Skip to content

Lazy agent assignment — scheduler assigns agents when beads are ready, not at creation #1249

@jrf0110

Description

@jrf0110

Parent

Part of #204 (Phase 4: Hardening)

Problem

Agent assignment (hooking) is eager — it happens at bead creation time, not when the bead is ready to be worked on. slingBead() and slingConvoy() both call getOrCreateAgent() + hookBead() immediately for every bead, including beads blocked by dependencies.

For a 5-bead convoy (A → B → C → D → E), this creates 5 polecats at sling time. Only A can run — B through E sit idle with agents hooked but not dispatched, consuming name pool slots and unable to be reused for other work.

The scheduler (schedulePendingWork in scheduling.ts:250-321) never assigns agents to beads — it only dispatches agents that are already hooked. It's a retry mechanism, not a scheduling mechanism.

Why This Is Wrong

  1. Wasted agent slots — idle polecats hooked to blocked beads can't accept other work. A convoy of 10 beads ties up 10 agents even though only 1-3 are running at any time.
  2. Name pool exhaustion — the 20-name polecat pool fills up with idle agents. After 20 concurrent hooked beads (across all rigs), new polecats get generic Polecat-N names.
  3. Premature commitment — if the convoy is cancelled after bead A completes, 4 agents were created for nothing. If bead priorities change, the hooked agent can't be reassigned without unhooking.
  4. Blocks serial reuse — the persona/serial convoy optimization (Cloud Gastown: Future ideas — capabilities unique to or enhanced by the cloud model #447) wants to re-hook the agent that just completed bead A to bead B. Eager assignment hooks a different agent to B at sling time, before A even starts.
  5. Inconsistency — staged convoys (staged: true) correctly defer agent assignment. Non-staged convoys and slingBead don't.

Current Assignment Points

Path What it does Should it assign?
slingBead() (Town.do.ts:1600-1601) Creates agent, hooks immediately No — scheduler should handle
slingConvoy() non-staged (Town.do.ts:2269-2270) Hooks agent to ALL beads including blocked No — only unblocked beads need agents
slingConvoy() staged (Town.do.ts:2258-2264) Creates beads with agent: null Correct — deferred
startConvoy() (Town.do.ts:2349-2355) Hooks agents to ALL beads on start Should only hook unblocked
schedulePendingWork() (scheduling.ts:250-321) Never assigns — only dispatches hooked agents Should assign unhooked+unblocked beads
dispatchUnblockedBeads() (scheduling.ts:214-237) Dispatches pre-hooked agents when blockers close Should also assign if no agent hooked
feedStrandedConvoys() (patrol.ts:564-565) Safety net — hooks orphaned convoy beads Keep as safety net

Solution: Lazy Assignment via the Scheduler

1. Remove eager assignment from slingBead and slingConvoy

slingBead() should:

  • Create the bead with status = 'open', assignee_agent_bead_id = null
  • Arm the alarm to trigger schedulePendingWork on the next tick
  • Not call getOrCreateAgent or hookBead

slingConvoy() (non-staged) should follow the same pattern as staged — create all beads with no agents.

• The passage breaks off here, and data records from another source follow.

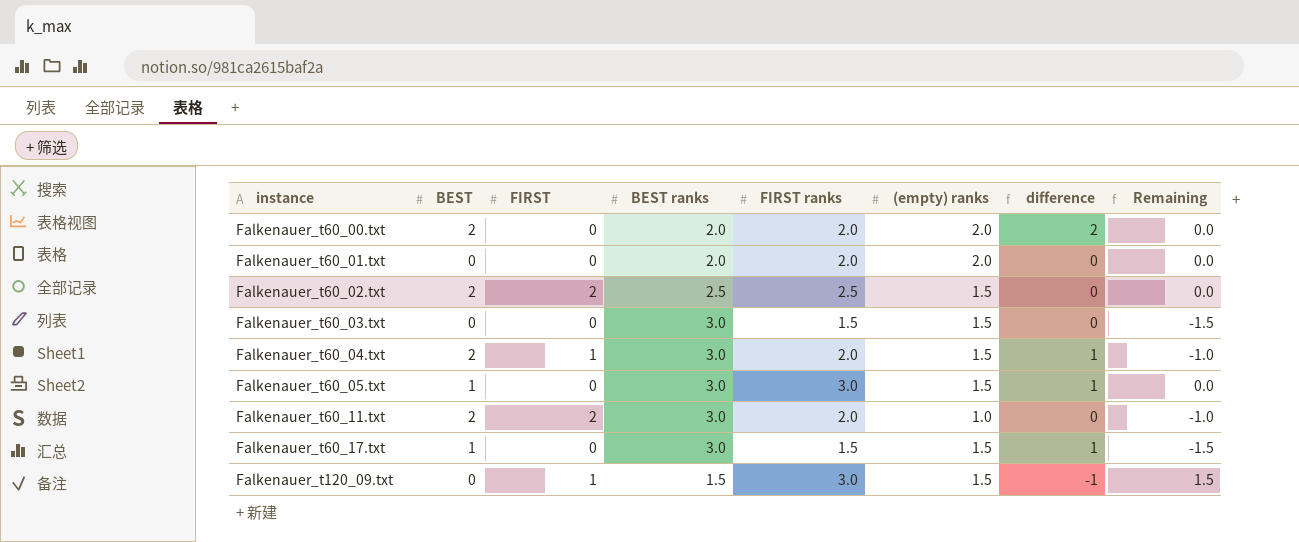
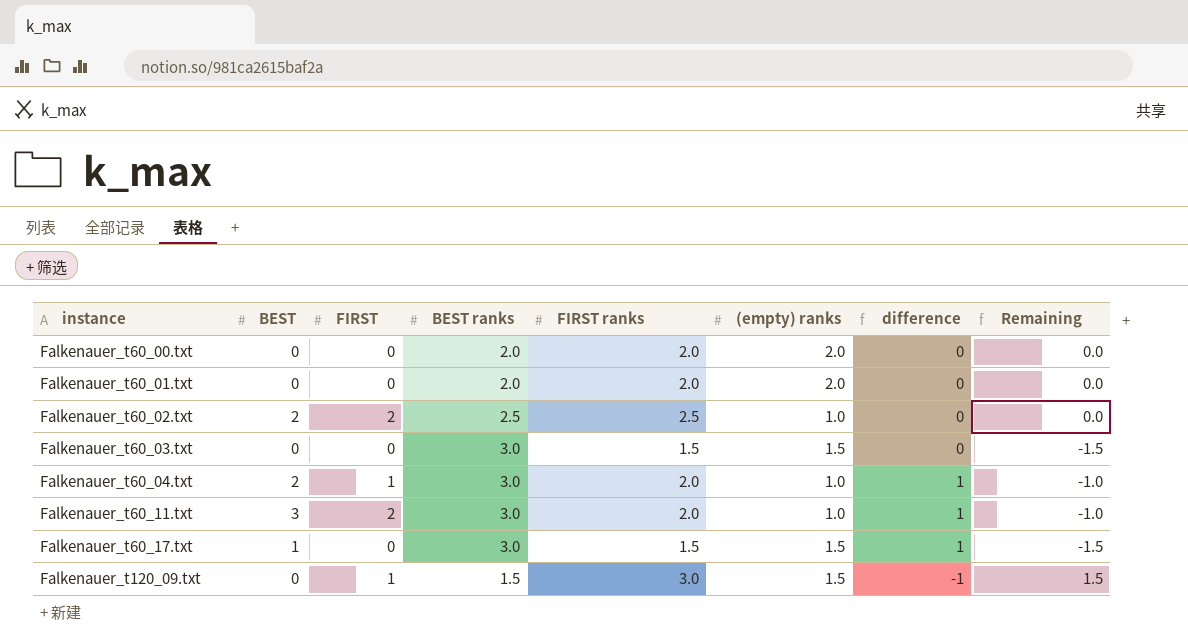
row Falkenauer_t60_05.txt: 1 | 0 | 3.0 | 3.0 | 1.5 | 1 | 0.0 -> none
Falkenauer_t60_00.txt | BEST: 2 -> 0
Falkenauer_t60_00.txt | difference: 2 -> 0
Falkenauer_t60_02.txt | (empty) ranks: 1.5 -> 1.0
Falkenauer_t60_04.txt | (empty) ranks: 1.5 -> 1.0
Falkenauer_t60_11.txt | BEST: 2 -> 3
Falkenauer_t60_11.txt | difference: 0 -> 1

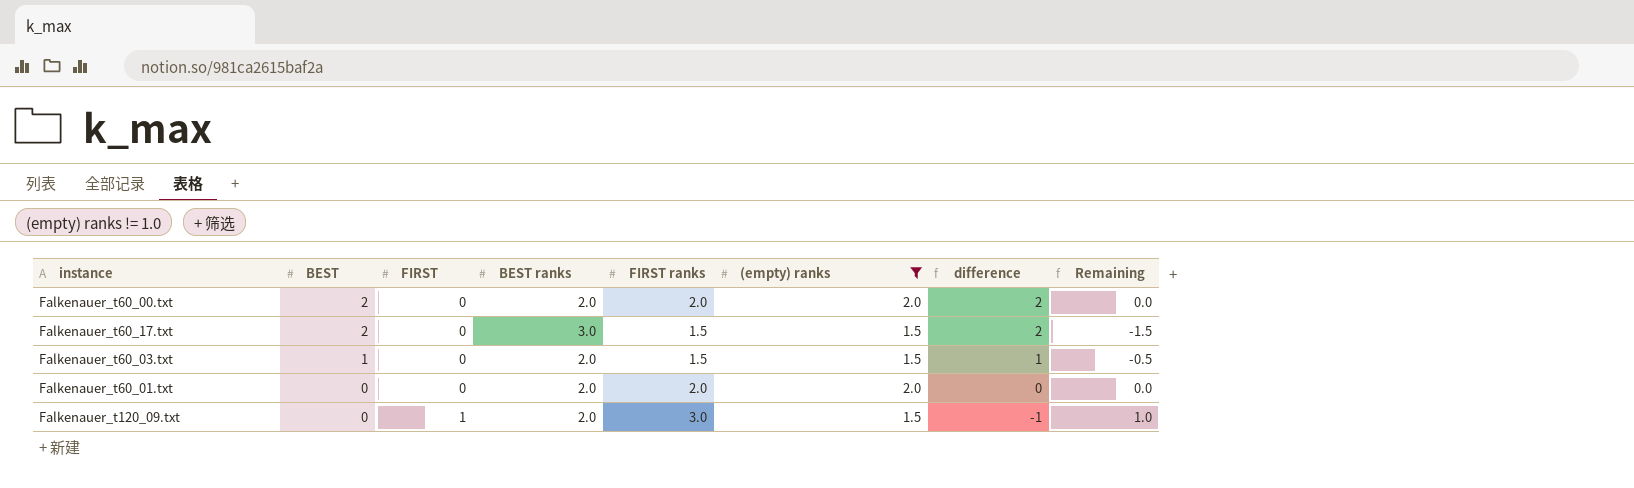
filter: none -> (empty) ranks != 1.0
row order: instance ascending -> BEST descending
Falkenauer_t60_00.txt | BEST: 0 -> 2
Falkenauer_t60_00.txt | difference: 0 -> 2
Falkenauer_t60_17.txt | BEST: 1 -> 2
Falkenauer_t60_17.txt | difference: 1 -> 2
Falkenauer_t60_03.txt | BEST: 0 -> 1
Falkenauer_t60_03.txt | BEST ranks: 3.0 -> 2.0
Falkenauer_t60_03.txt | difference: 0 -> 1
Falkenauer_t60_03.txt | Remaining: -1.5 -> -0.5
Falkenauer_t120_09.txt | BEST ranks: 1.5 -> 2.0
Falkenauer_t120_09.txt | Remaining: 1.5 -> 1.0

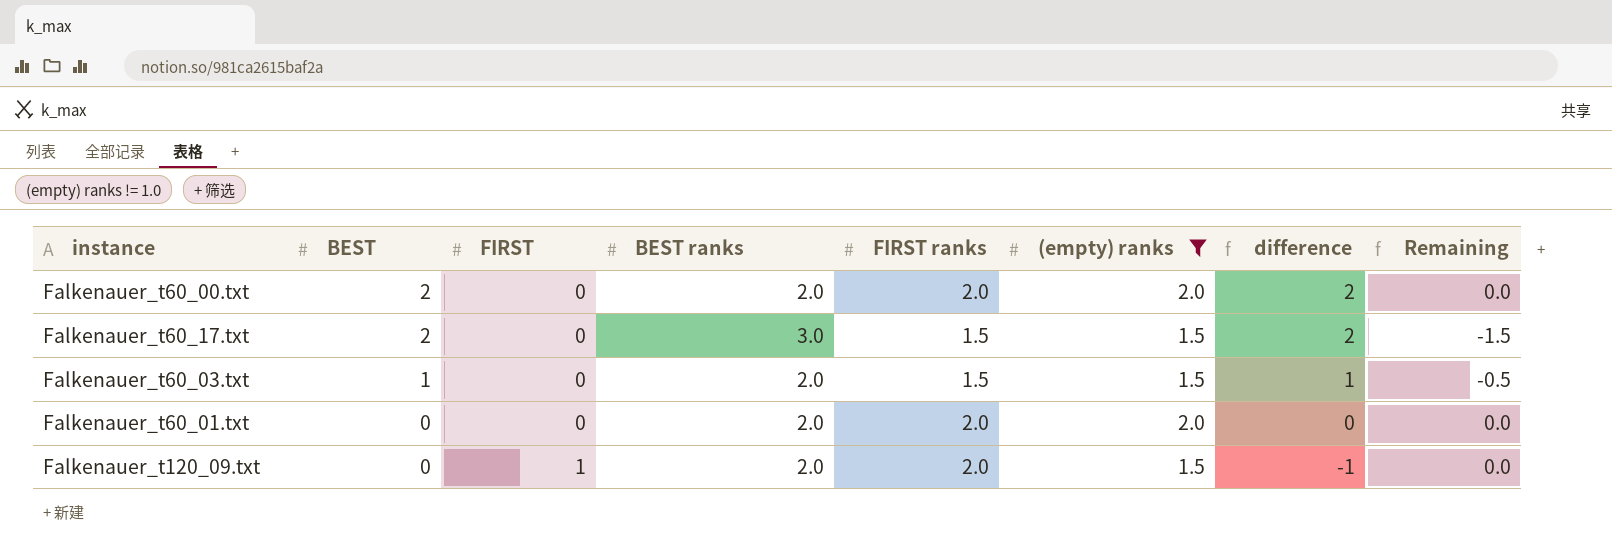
Falkenauer_t120_09.txt | FIRST ranks: 3.0 -> 2.0
Falkenauer_t120_09.txt | Remaining: 1.0 -> 0.0

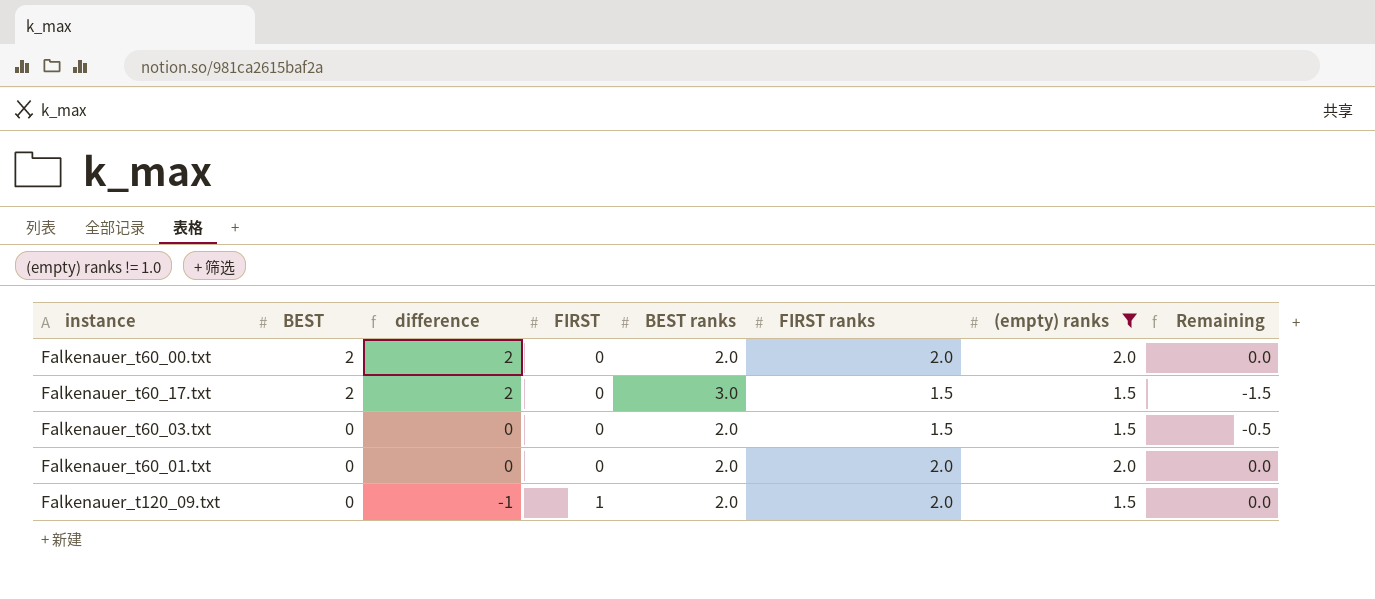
column difference | position: 7 -> 3
Falkenauer_t60_03.txt | BEST: 1 -> 0
Falkenauer_t60_03.txt | difference: 1 -> 0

2. Extend schedulePendingWork to assign unhooked beads

Currently, the scheduler only queries for idle agents with current_hook_bead_id IS NOT NULL. Add a second query:

SELECT b.* FROM beads b
WHERE b.status = 'open'
  AND b.assignee_agent_bead_id IS NULL
  AND b.type IN ('issue', 'molecule')
  AND NOT EXISTS (
    SELECT 1 FROM bead_dependencies bd
    JOIN beads blocker ON bd.depends_on_bead_id = blocker.bead_id
    WHERE bd.bead_id = b.bead_id
      AND bd.dependency_type = 'blocks'
      AND blocker.status NOT IN ('closed', 'failed')
  )
ORDER BY b.priority DESC, b.created_at ASC

For each unblocked, unassigned bead:

  1. getOrCreateAgent() — find or create a polecat
  2. hookBead() — assign the agent
  3. dispatchAgent() — start the work

This is the same hook + dispatch that slingBead does today, just moved to the scheduler where it belongs.

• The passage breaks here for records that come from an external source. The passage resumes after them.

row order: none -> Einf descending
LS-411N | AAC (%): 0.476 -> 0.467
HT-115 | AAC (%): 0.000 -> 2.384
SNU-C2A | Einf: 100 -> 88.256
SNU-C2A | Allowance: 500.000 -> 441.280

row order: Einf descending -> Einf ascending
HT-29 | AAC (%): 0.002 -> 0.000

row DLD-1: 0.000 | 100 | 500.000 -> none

3. Extend dispatchUnblockedBeads to handle unhooked beads

When a blocker closes and beads become unblocked, dispatchUnblockedBeads() currently assumes the bead already has an agent (checks assignee_agent_bead_id). It should also handle the case where the bead has no agent — call getOrCreateAgent + hookBead before dispatching.

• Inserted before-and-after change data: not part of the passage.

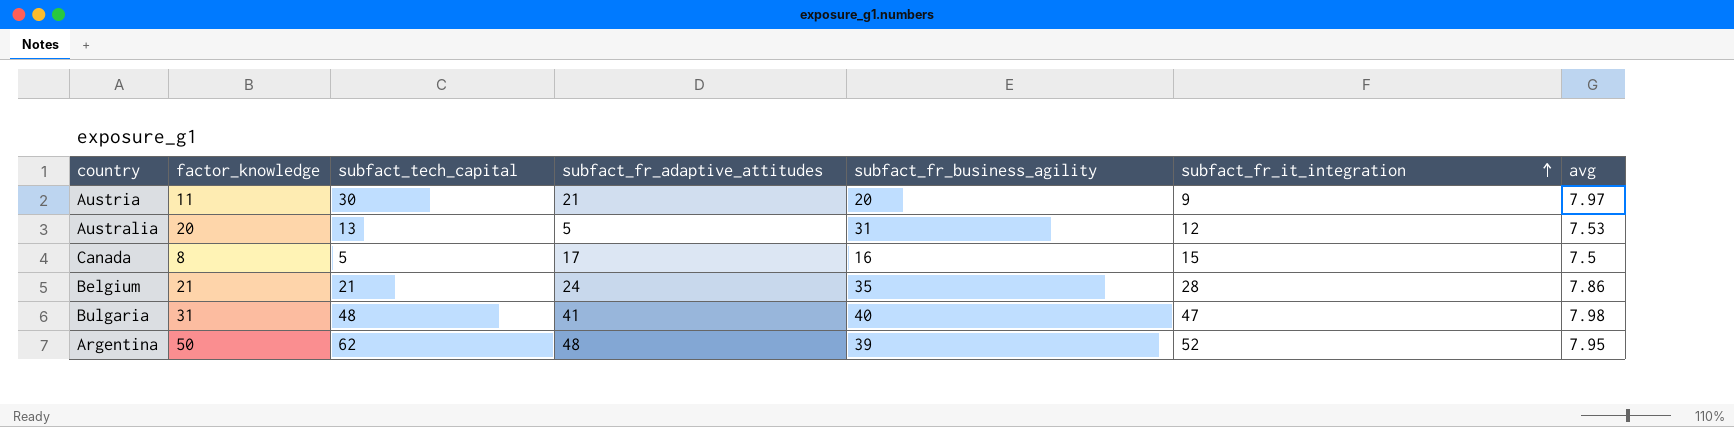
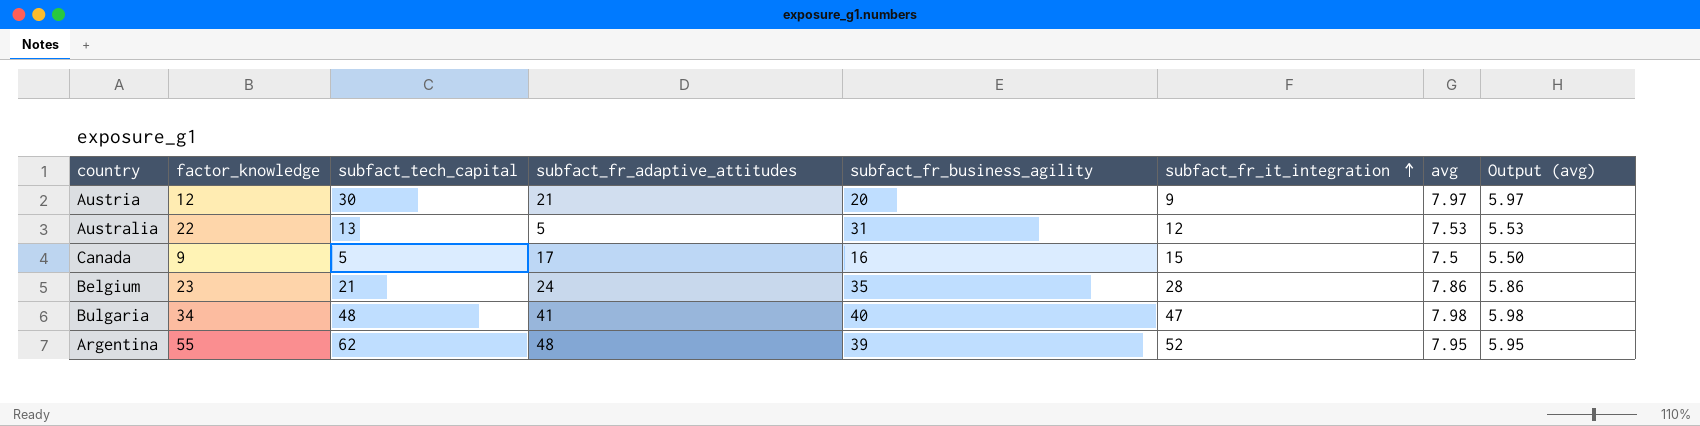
column Output (avg) | formula: none -> [avg] - 2
Austria | factor_knowledge: 11 -> 12
Australia | factor_knowledge: 20 -> 22
Canada | factor_knowledge: 8 -> 9
Belgium | factor_knowledge: 21 -> 23
Bulgaria | factor_knowledge: 31 -> 34
Argentina | factor_knowledge: 50 -> 55

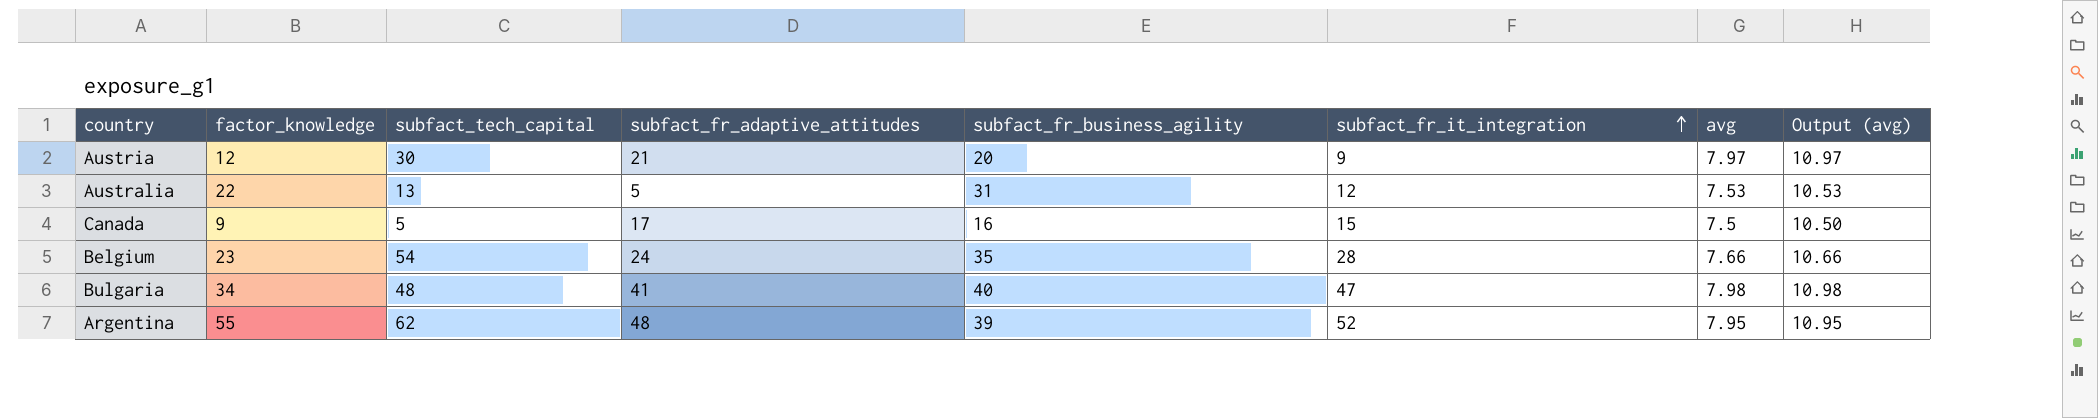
column Output (avg) | formula: [avg] - 2 -> [avg] + 3
Belgium | subfact_tech_capital: 21 -> 54
Belgium | avg: 7.86 -> 7.66

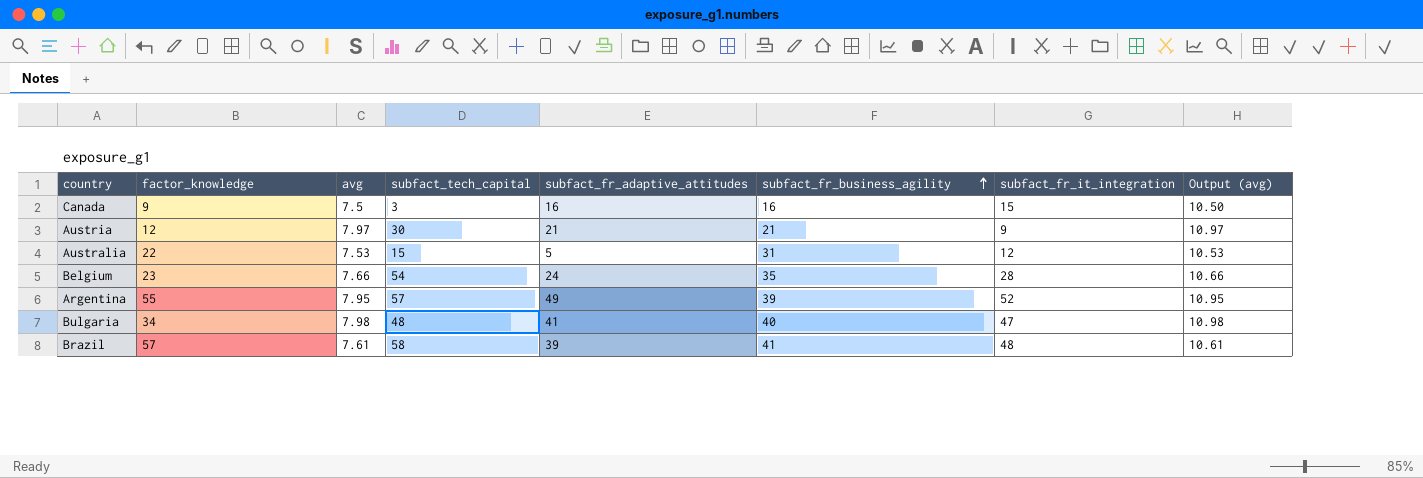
row order: subfact_fr_it_integration ascending -> subfact_fr_business_agility ascending
column avg | position: 7 -> 3
Canada | subfact_tech_capital: 5 -> 3
Canada | subfact_fr_adaptive_attitudes: 17 -> 16
Austria | subfact_fr_business_agility: 20 -> 21
Australia | subfact_tech_capital: 13 -> 15
Argentina | subfact_tech_capital: 62 -> 57
Argentina | subfact_fr_adaptive_attitudes: 48 -> 49
row Brazil: none -> 57 | 7.61 | 58 | 39 | 41 | 48 | 10.61

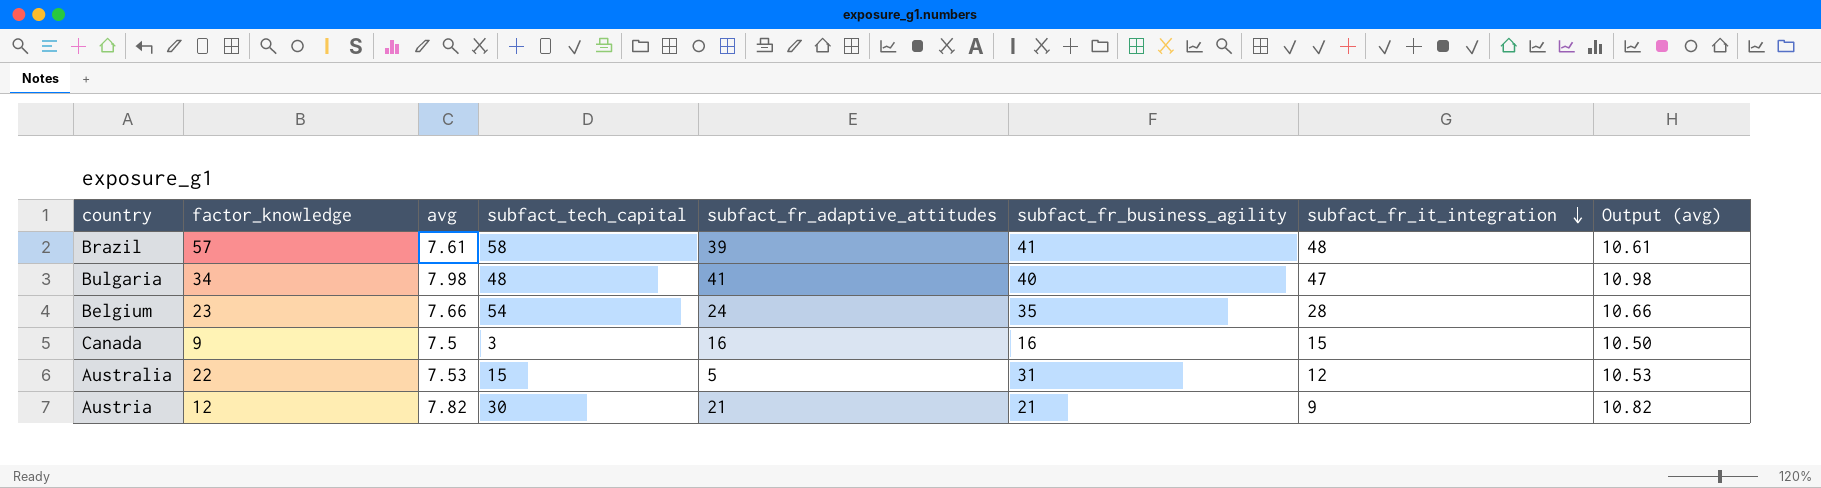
row order: subfact_fr_business_agility ascending -> subfact_fr_it_integration descending
row Argentina: 55 | 7.95 | 57 | 49 | 39 | 52 | 10.95 -> none
Austria | avg: 7.97 -> 7.82
Austria | Output (avg): 10.97 -> 10.82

4. Keep feedStrandedConvoys as a safety net

The patrol function that catches beads with no agent should remain — it's the catch-all for any edge case where the scheduler misses a bead.

Benefits

  • Agents only created when needed — a 10-bead serial convoy creates 1 agent at a time, not 10
  • Name pool preserved — polecats aren't wasted on blocked beads
  • Enables serial reuse — when bead A completes and bead B becomes unblocked, the scheduler can prefer re-hooking A's idle agent to B (the Cloud Gastown: Future ideas — capabilities unique to or enhanced by the cloud model #447 persona/serial optimization)
  • Consistent with staged convoys — all creation paths behave the same way
  • Cancellation is clean — cancel a convoy and no unnecessary agents exist

Acceptance Criteria

  • slingBead() creates beads with no agent — no getOrCreateAgent or hookBead
  • slingConvoy() (non-staged) creates beads with no agent
  • schedulePendingWork() picks up unblocked, unassigned beads and assigns + dispatches them
  • dispatchUnblockedBeads() handles beads with no pre-assigned agent
  • Serial convoy beads get agents one at a time as they become unblocked
  • No regression: beads still get dispatched promptly (within one alarm tick of becoming unblocked)
  • feedStrandedConvoys safety net retained

Notes

  • No data migration needed
  • The alarm interval (5s active, 30s idle) means beads may wait up to one tick before getting an agent. This is acceptable — the current fire-and-forget dispatch already has this latency when it fails.
  • The slingBead fire-and-forget dispatch (Town.do.ts:1609) is an optimization to avoid waiting for the next alarm tick. We could keep an optional "dispatch immediately if possible" path while still making the scheduler the primary assignment mechanism.
  • This is a prerequisite for the serial convoy agent reuse optimization in Cloud Gastown: Future ideas — capabilities unique to or enhanced by the cloud model #447
  • Preserving the "Toast is on it!" UX: For single beads with no blockers, the gt_sling handler can run the scheduler inline — assign an agent and dispatch synchronously, returning the agent info in the response. The Mayor gets the agent name immediately and can say "Toast is on it!" without any async delay. For convoy beads and blocked beads, the response returns agent: null and the Mayor announces assignments as they happen via hooked events. This gives us the best of both worlds: lazy assignment as the architectural pattern, but instant feedback for the common single-bead case.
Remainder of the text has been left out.